*Your task:* Would you retype the listing below exactly as given?

*Records to process:*
==================================================
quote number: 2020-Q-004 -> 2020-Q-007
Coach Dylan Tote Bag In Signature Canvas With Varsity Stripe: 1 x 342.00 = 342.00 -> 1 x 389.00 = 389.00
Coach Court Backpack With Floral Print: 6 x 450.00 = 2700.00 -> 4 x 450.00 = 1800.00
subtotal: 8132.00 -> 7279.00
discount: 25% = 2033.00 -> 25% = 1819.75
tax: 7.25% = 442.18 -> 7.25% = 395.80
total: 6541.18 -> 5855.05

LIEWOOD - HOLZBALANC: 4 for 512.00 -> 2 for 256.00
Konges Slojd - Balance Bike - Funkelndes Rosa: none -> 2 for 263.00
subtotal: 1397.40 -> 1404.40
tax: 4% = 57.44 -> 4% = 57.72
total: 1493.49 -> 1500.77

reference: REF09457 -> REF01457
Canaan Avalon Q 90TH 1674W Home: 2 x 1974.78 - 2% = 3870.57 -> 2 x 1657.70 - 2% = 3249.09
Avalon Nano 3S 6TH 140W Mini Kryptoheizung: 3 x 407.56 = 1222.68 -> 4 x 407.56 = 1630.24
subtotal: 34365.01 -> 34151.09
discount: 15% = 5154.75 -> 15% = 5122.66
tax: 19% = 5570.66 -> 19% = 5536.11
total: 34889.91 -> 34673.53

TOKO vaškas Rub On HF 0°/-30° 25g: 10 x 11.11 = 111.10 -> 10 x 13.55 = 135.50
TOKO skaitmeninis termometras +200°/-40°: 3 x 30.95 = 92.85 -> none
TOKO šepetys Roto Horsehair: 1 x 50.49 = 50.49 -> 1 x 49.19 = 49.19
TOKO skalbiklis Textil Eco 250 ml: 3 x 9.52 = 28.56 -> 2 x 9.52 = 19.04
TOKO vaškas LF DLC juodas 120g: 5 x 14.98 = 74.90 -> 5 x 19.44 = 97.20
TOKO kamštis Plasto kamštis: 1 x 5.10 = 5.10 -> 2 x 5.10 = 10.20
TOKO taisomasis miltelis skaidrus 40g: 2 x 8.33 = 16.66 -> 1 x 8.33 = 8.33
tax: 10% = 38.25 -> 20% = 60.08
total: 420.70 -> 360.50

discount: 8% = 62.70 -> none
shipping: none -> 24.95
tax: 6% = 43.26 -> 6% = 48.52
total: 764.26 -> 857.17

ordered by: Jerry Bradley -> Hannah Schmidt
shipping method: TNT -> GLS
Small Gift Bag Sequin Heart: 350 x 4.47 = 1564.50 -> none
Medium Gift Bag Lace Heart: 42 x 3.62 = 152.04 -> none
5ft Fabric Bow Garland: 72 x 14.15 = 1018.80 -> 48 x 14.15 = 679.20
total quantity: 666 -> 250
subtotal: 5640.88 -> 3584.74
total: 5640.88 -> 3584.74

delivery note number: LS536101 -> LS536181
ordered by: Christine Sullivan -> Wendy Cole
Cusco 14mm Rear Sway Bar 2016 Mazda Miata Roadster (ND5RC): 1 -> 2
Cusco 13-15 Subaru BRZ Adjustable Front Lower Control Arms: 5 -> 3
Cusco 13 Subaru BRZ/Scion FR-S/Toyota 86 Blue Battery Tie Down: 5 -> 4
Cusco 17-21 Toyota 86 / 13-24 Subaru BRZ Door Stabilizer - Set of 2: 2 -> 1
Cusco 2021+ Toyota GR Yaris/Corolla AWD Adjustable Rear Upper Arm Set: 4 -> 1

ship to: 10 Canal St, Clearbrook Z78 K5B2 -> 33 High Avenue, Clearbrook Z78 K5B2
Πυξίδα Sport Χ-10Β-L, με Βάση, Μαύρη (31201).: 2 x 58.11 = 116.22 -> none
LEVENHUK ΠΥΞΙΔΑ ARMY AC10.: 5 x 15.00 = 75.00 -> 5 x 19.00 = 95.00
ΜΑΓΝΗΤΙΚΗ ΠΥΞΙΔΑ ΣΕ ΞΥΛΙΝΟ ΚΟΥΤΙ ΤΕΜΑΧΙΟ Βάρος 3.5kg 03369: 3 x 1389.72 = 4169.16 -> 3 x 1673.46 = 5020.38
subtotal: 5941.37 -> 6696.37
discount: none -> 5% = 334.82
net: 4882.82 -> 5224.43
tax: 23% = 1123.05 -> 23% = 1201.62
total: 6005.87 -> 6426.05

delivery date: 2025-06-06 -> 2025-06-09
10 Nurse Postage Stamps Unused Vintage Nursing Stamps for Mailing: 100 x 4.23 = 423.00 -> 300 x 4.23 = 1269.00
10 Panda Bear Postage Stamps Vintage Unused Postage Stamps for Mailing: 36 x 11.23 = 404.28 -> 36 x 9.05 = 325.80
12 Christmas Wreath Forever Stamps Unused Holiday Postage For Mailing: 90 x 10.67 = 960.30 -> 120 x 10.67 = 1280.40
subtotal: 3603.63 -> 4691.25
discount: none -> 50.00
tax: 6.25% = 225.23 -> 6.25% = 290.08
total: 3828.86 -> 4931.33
==================================================
*Answer section:*
quote number: 2020-Q-004 -> 2020-Q-007
Coach Dylan Tote Bag In Signature Canvas With Varsity Stripe: 1 x 342.00 = 342.00 -> 1 x 389.00 = 389.00
Coach Court Backpack With Floral Print: 6 x 450.00 = 2700.00 -> 4 x 450.00 = 1800.00
subtotal: 8132.00 -> 7279.00
discount: 25% = 2033.00 -> 25% = 1819.75
tax: 7.25% = 442.18 -> 7.25% = 395.80
total: 6541.18 -> 5855.05

LIEWOOD - HOLZBALANC: 4 for 512.00 -> 2 for 256.00
Konges Slojd - Balance Bike - Funkelndes Rosa: none -> 2 for 263.00
subtotal: 1397.40 -> 1404.40
tax: 4% = 57.44 -> 4% = 57.72
total: 1493.49 -> 1500.77

reference: REF09457 -> REF01457
Canaan Avalon Q 90TH 1674W Home: 2 x 1974.78 - 2% = 3870.57 -> 2 x 1657.70 - 2% = 3249.09
Avalon Nano 3S 6TH 140W Mini Kryptoheizung: 3 x 407.56 = 1222.68 -> 4 x 407.56 = 1630.24
subtotal: 34365.01 -> 34151.09
discount: 15% = 5154.75 -> 15% = 5122.66
tax: 19% = 5570.66 -> 19% = 5536.11
total: 34889.91 -> 34673.53

TOKO vaškas Rub On HF 0°/-30° 25g: 10 x 11.11 = 111.10 -> 10 x 13.55 = 135.50
TOKO skaitmeninis termometras +200°/-40°: 3 x 30.95 = 92.85 -> none
TOKO šepetys Roto Horsehair: 1 x 50.49 = 50.49 -> 1 x 49.19 = 49.19
TOKO skalbiklis Textil Eco 250 ml: 3 x 9.52 = 28.56 -> 2 x 9.52 = 19.04
TOKO vaškas LF DLC juodas 120g: 5 x 14.98 = 74.90 -> 5 x 19.44 = 97.20
TOKO kamštis Plasto kamštis: 1 x 5.10 = 5.10 -> 2 x 5.10 = 10.20
TOKO taisomasis miltelis skaidrus 40g: 2 x 8.33 = 16.66 -> 1 x 8.33 = 8.33
tax: 10% = 38.25 -> 20% = 60.08
total: 420.70 -> 360.50

discount: 8% = 62.70 -> none
shipping: none -> 24.95
tax: 6% = 43.26 -> 6% = 48.52
total: 764.26 -> 857.17

ordered by: Jerry Bradley -> Hannah Schmidt
shipping method: TNT -> GLS
Small Gift Bag Sequin Heart: 350 x 4.47 = 1564.50 -> none
Medium Gift Bag Lace Heart: 42 x 3.62 = 152.04 -> none
5ft Fabric Bow Garland: 72 x 14.15 = 1018.80 -> 48 x 14.15 = 679.20
total quantity: 666 -> 250
subtotal: 5640.88 -> 3584.74
total: 5640.88 -> 3584.74

delivery note number: LS536101 -> LS536181
ordered by: Christine Sullivan -> Wendy Cole
Cusco 14mm Rear Sway Bar 2016 Mazda Miata Roadster (ND5RC): 1 -> 2
Cusco 13-15 Subaru BRZ Adjustable Front Lower Control Arms: 5 -> 3
Cusco 13 Subaru BRZ/Scion FR-S/Toyota 86 Blue Battery Tie Down: 5 -> 4
Cusco 17-21 Toyota 86 / 13-24 Subaru BRZ Door Stabilizer - Set of 2: 2 -> 1
Cusco 2021+ Toyota GR Yaris/Corolla AWD Adjustable Rear Upper Arm Set: 4 -> 1

ship to: 10 Canal St, Clearbrook Z78 K5B2 -> 33 High Avenue, Clearbrook Z78 K5B2
Πυξίδα Sport Χ-10Β-L, με Βάση, Μαύρη (31201).: 2 x 58.11 = 116.22 -> none
LEVENHUK ΠΥΞΙΔΑ ARMY AC10.: 5 x 15.00 = 75.00 -> 5 x 19.00 = 95.00
ΜΑΓΝΗΤΙΚΗ ΠΥΞΙΔΑ ΣΕ ΞΥΛΙΝΟ ΚΟΥΤΙ ΤΕΜΑΧΙΟ Βάρος 3.5kg 03369: 3 x 1389.72 = 4169.16 -> 3 x 1673.46 = 5020.38
subtotal: 5941.37 -> 6696.37
discount: none -> 5% = 334.82
net: 4882.82 -> 5224.43
tax: 23% = 1123.05 -> 23% = 1201.62
total: 6005.87 -> 6426.05

delivery date: 2025-06-06 -> 2025-06-09
10 Nurse Postage Stamps Unused Vintage Nursing Stamps for Mailing: 100 x 4.23 = 423.00 -> 300 x 4.23 = 1269.00
10 Panda Bear Postage Stamps Vintage Unused Postage Stamps for Mailing: 36 x 11.23 = 404.28 -> 36 x 9.05 = 325.80
12 Christmas Wreath Forever Stamps Unused Holiday Postage For Mailing: 90 x 10.67 = 960.30 -> 120 x 10.67 = 1280.40
subtotal: 3603.63 -> 4691.25
discount: none -> 50.00
tax: 6.25% = 225.23 -> 6.25% = 290.08
total: 3828.86 -> 4931.33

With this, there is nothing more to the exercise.